Task instructions: A verbatim copy of the lines from the one with "(922, 938) none -> [276,990,312,1008] 直角" through the final line below is required; print it and nothing else.

Given data:
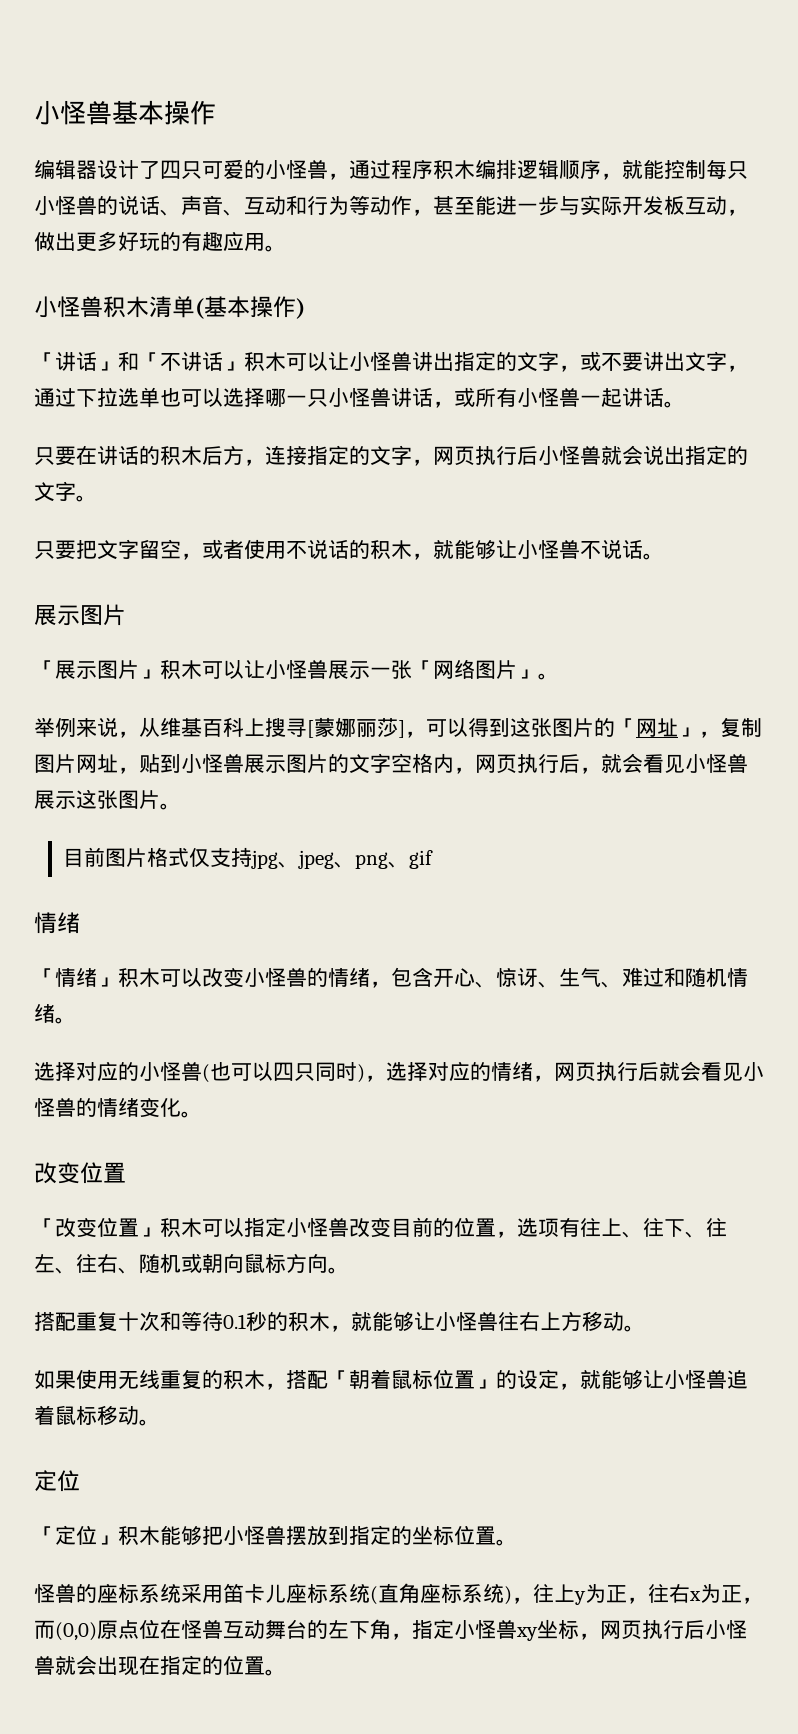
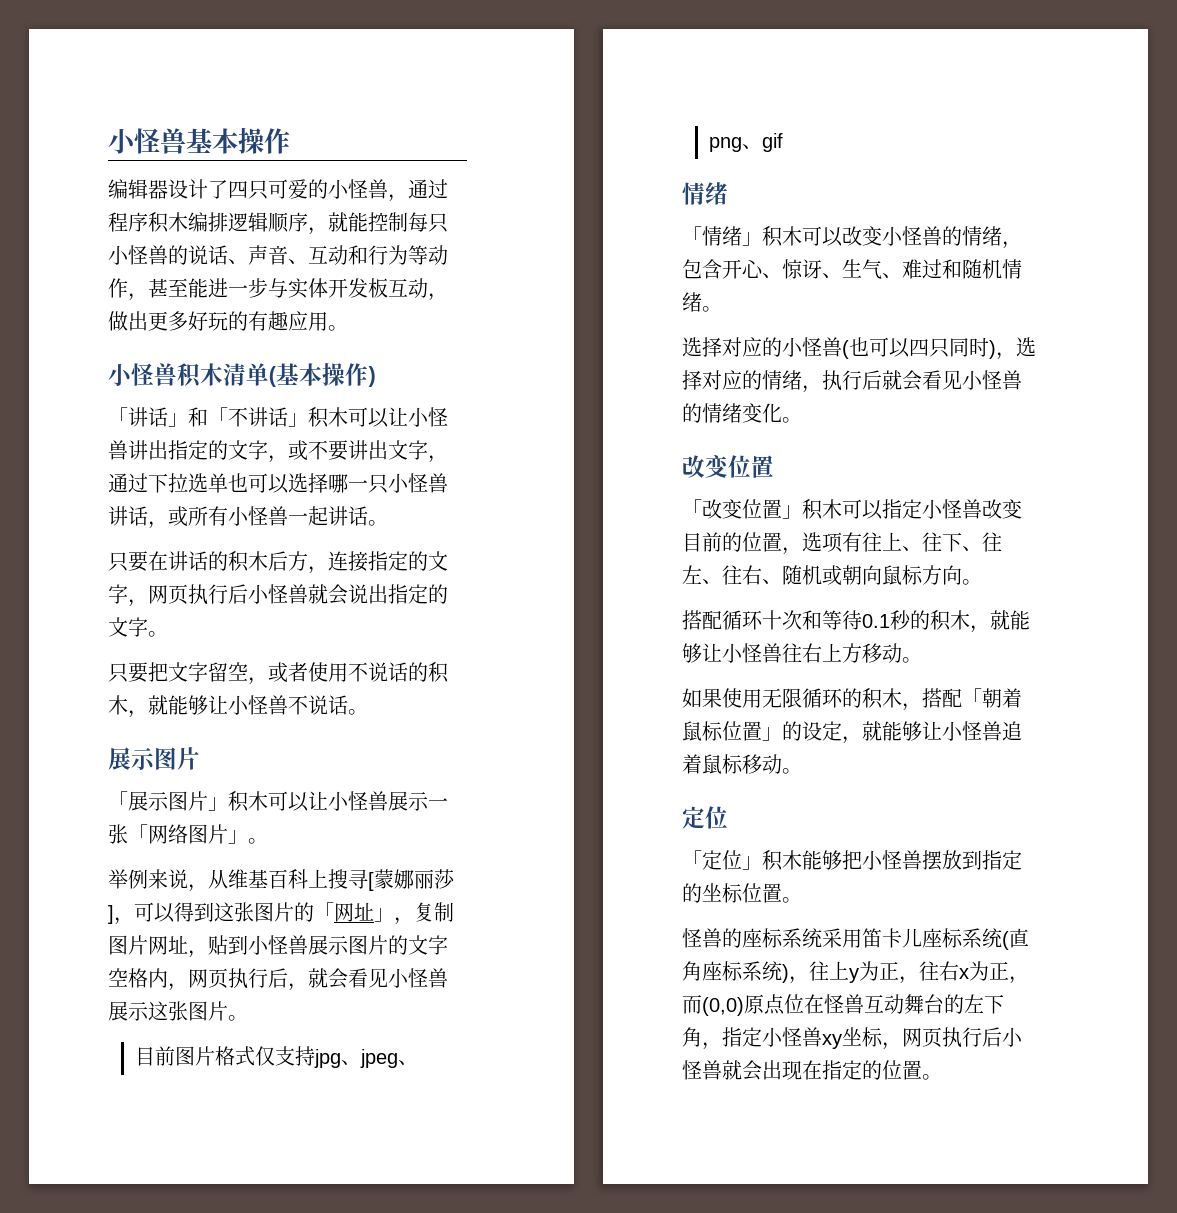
[601,196,622,215] 际 -> [308,278,328,298] 体
[554,1062,596,1081] 网页 -> (822, 389) none
[76,1311,118,1331] 重复 -> [722,610,763,630] 循环
[139,1369,202,1389] 线重复 -> [782,688,843,708] 限循环

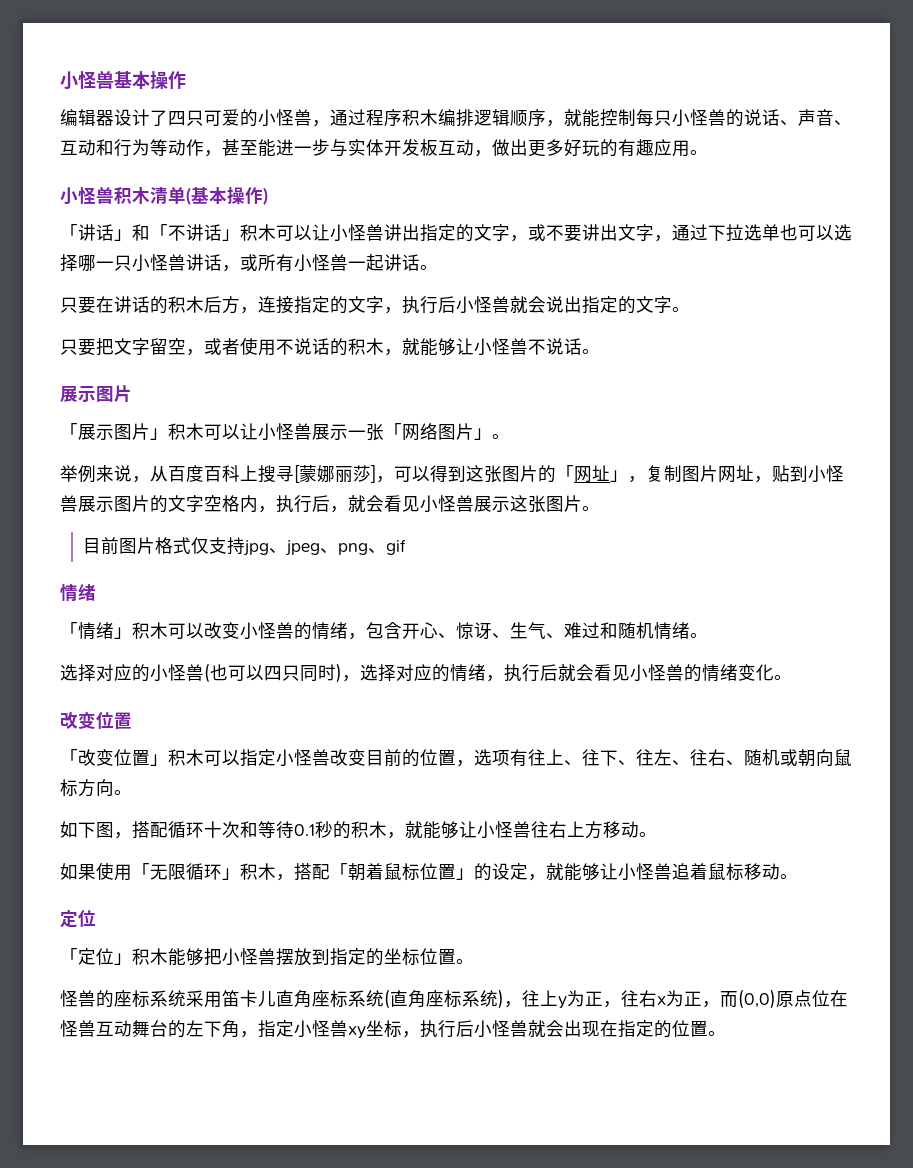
[148,584,188,604] 网页 -> (402, 310) none
[228,869,268,889] 维基 -> [168,465,204,482] 百度
[188,968,228,988] 网页 -> (276, 509) none
(982, 582) none -> [60,821,132,839] 如下图，
(762, 698) none -> [132,863,150,878] 「
[842,688,862,708] 的 -> [222,868,240,880] 」
(922, 938) none -> [276,990,312,1008] 直角
[902,1027,942,1047] 网页 -> (420, 1034) none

Answer to the problem:
(922, 938) none -> [276,990,312,1008] 直角
[902,1027,942,1047] 网页 -> (420, 1034) none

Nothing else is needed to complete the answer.